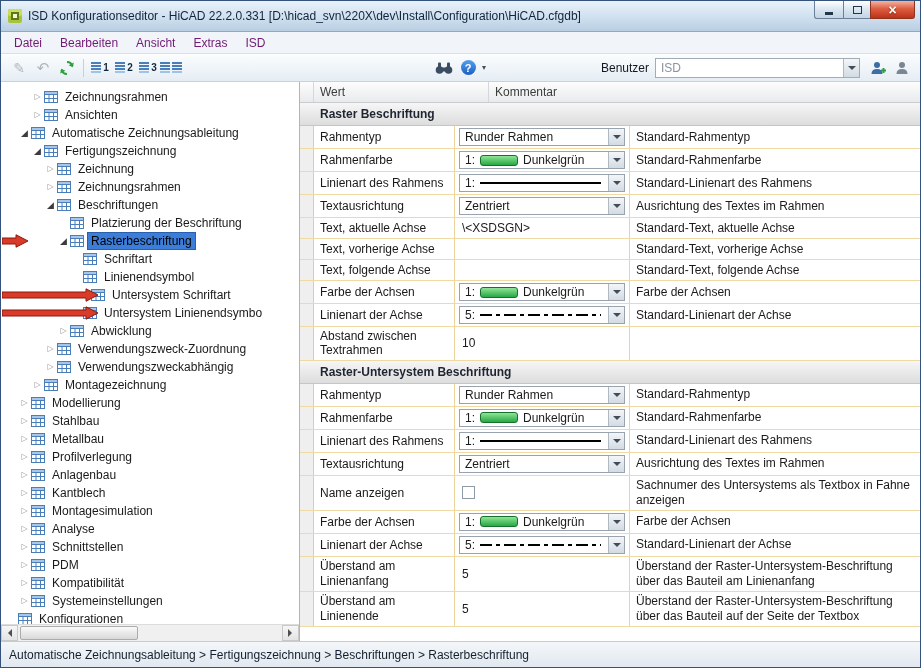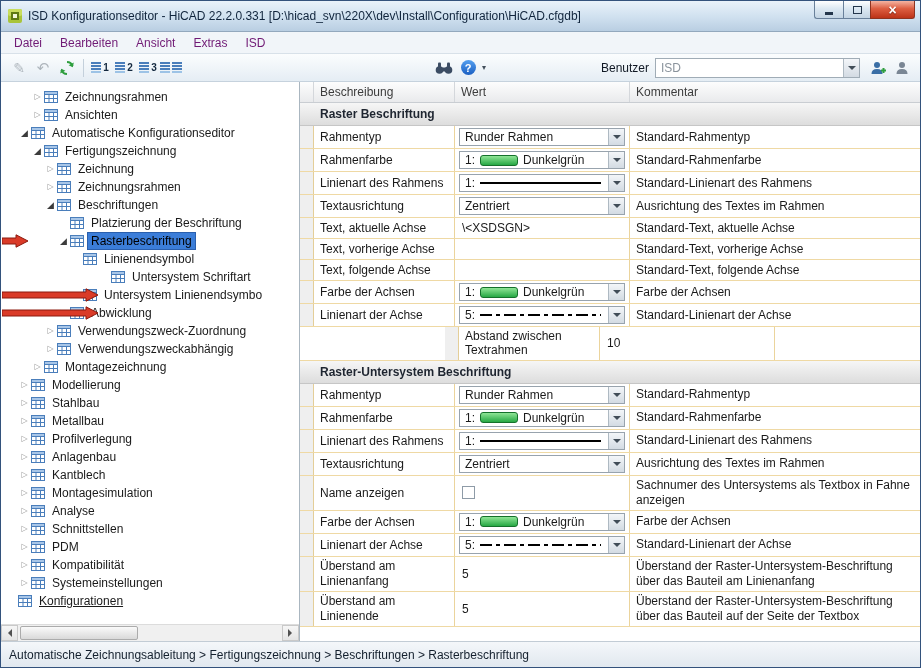"Beschreibung" div.hcell { html: <div>Beschreibung</div> -> none }
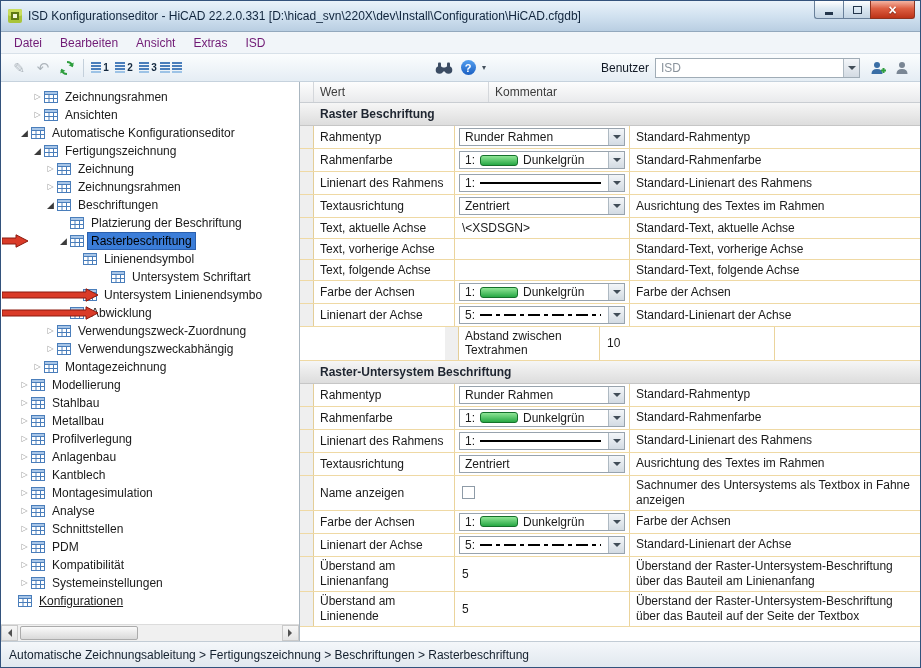"Automatische Konfigurationseditor" span.lbl { text: Konfigurationseditor -> Zeichnungsableitung }
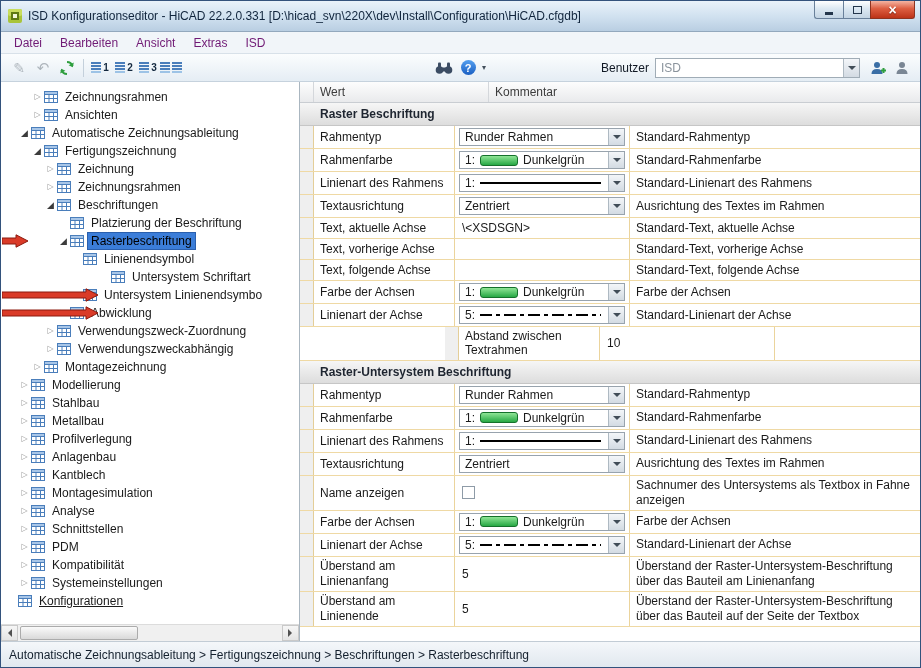"Rahmentyp" .grid-row { justify-content: center -> none }
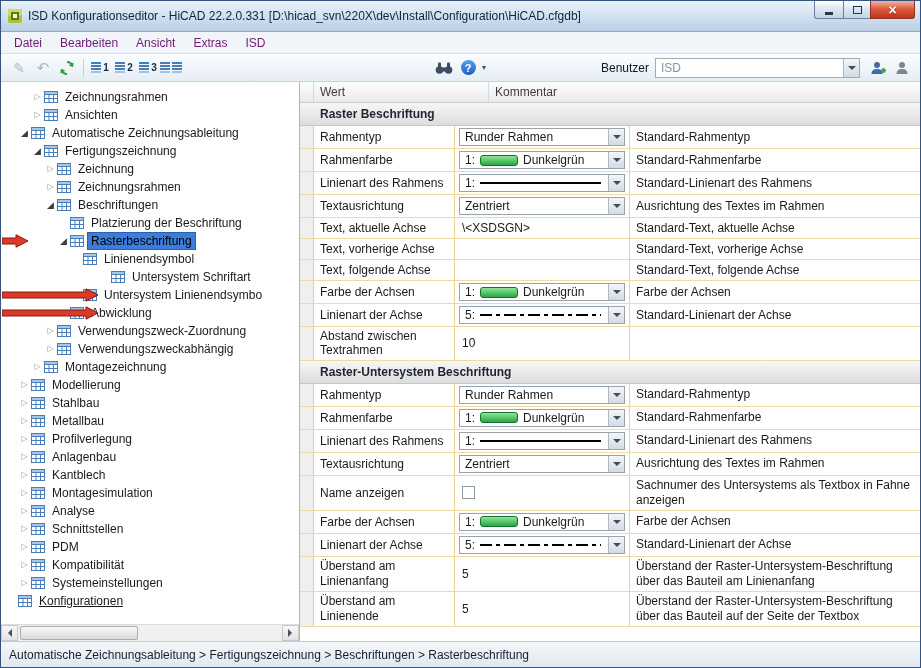"Schriftart" div.tree-item { html: none -> <div> <span></span> <span> <svg> <rect></rect> <rect></rect> <line></line> <line></line> <line></line> </svg> </span> <span>Schriftart</span> </div> }
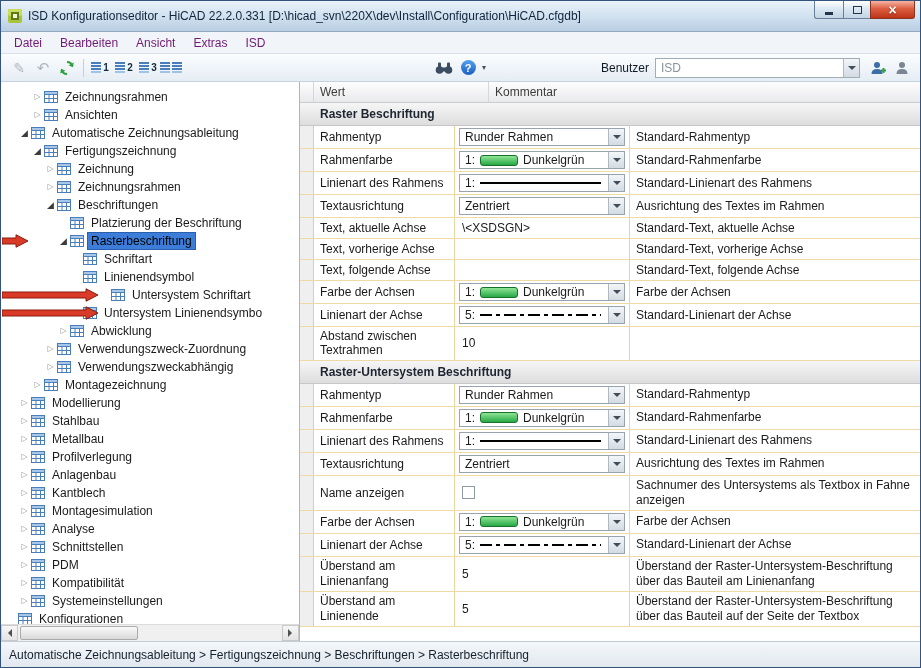"Untersystem Schriftart" div.tree-item { padding-left: 98px -> 78px }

************

Exactly as they stand, the entries must be written out again, pictures excluded.

"Beschreibung" div.hcell { html: <div>Beschreibung</div> -> none }
"Automatische Konfigurationseditor" span.lbl { text: Konfigurationseditor -> Zeichnungsableitung }
"Rahmentyp" .grid-row { justify-content: center -> none }
"Schriftart" div.tree-item { html: none -> <div> <span></span> <span> <svg> <rect></rect> <rect></rect> <line></line> <line></line> <line></line> </svg> </span> <span>Schriftart</span> </div> }
"Untersystem Schriftart" div.tree-item { padding-left: 98px -> 78px }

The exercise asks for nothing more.